Wife: He’s always lying about his celebrity connections..
Therapist: Is this true?
Me: Just wait til Sonic The Hedgehog hears this bullshit.

@Darlainky

The neighbors left a perfectly good doll at the curb with their trash and I’ve seen enough horror movies to know to leave it there.

@mommatotwo_

I’m really tired of the LED headlights on some cars.

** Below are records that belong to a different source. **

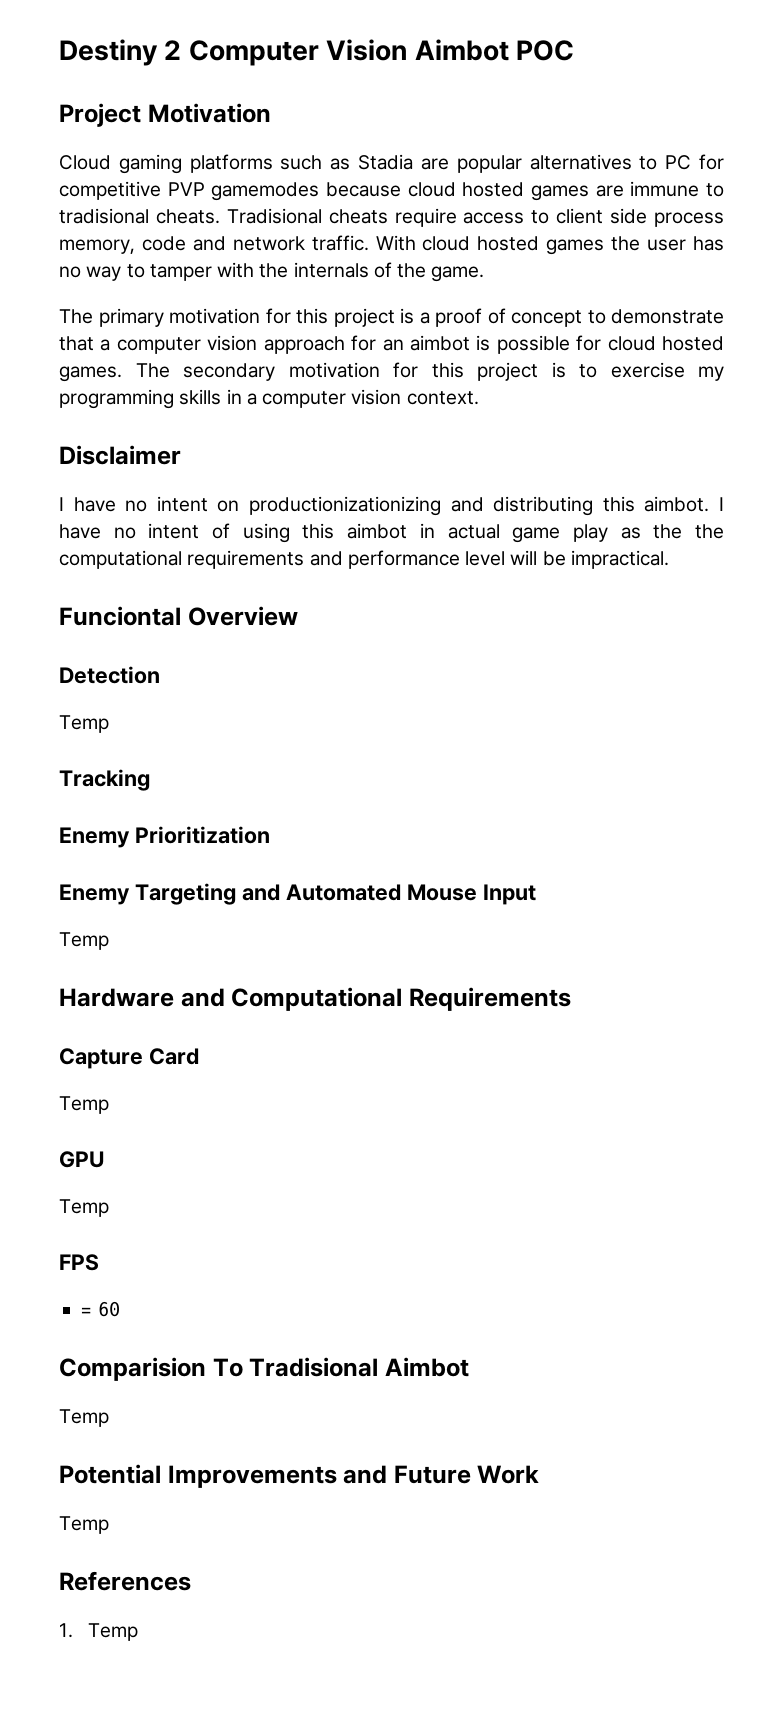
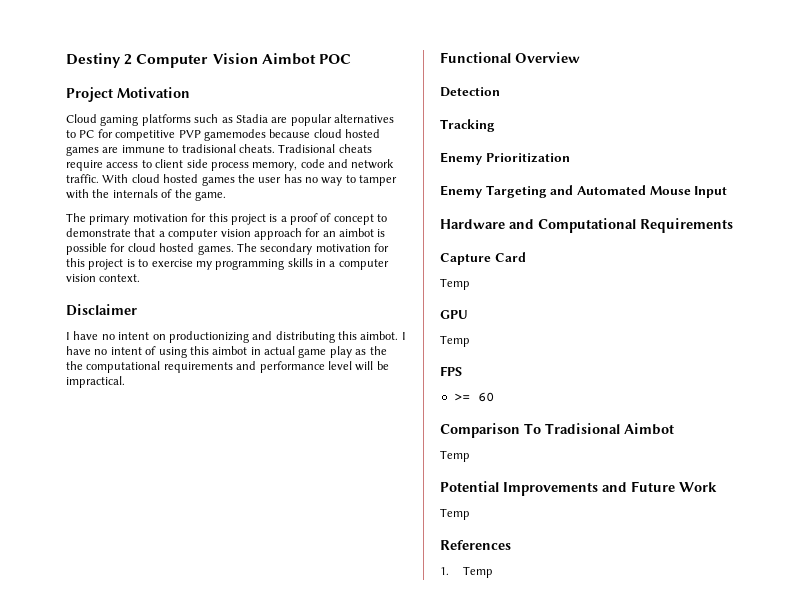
[249,496,441,516] productionizationizing -> [168,331,249,343] productionizing
[59,606,181,626] Funciontal -> [440,52,511,63] Functional
[59,715,109,733] // Temp -> (500, 92) none
[59,932,109,950] // Temp -> (728, 192) none
[80,1307,93,1316] = -> [453,393,470,401] >=
[59,1357,206,1381] Comparision -> [440,423,520,438] Comparison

Like I’m really glad you can see 92 miles ahead but the rest of us are blind now.

@InternetHippo

Me for many years: I wish my friends were interested in politics

Now that all my friends are interested in politics: Oh this sucks actually

@angibangie

Him: I love nerd girls

Me: Did you know that having red beard hair happens if you only have 1 mutated MC1R gene?

Him: no. not like that.

@bluebonetbabies

I love how we have a big tv so my 3 kids can crowd around the tiny iPad and argue over not being able to see.

@TravLeBlanc

So lemme get this straight. Han Solo can understand Chewbacca just fine but at age 900, basic English grammar still goes over Yoda’s head.

@BrownDogBlanket

I started an organization for the ethical treatment of plants.

Because we shouldn’t eat the things that make oxygen.

Your move Vegans

@causticbob

MISSING: Black and white cat with red collar. Very intelligent.

Mittens, if you’re reading this, please come home.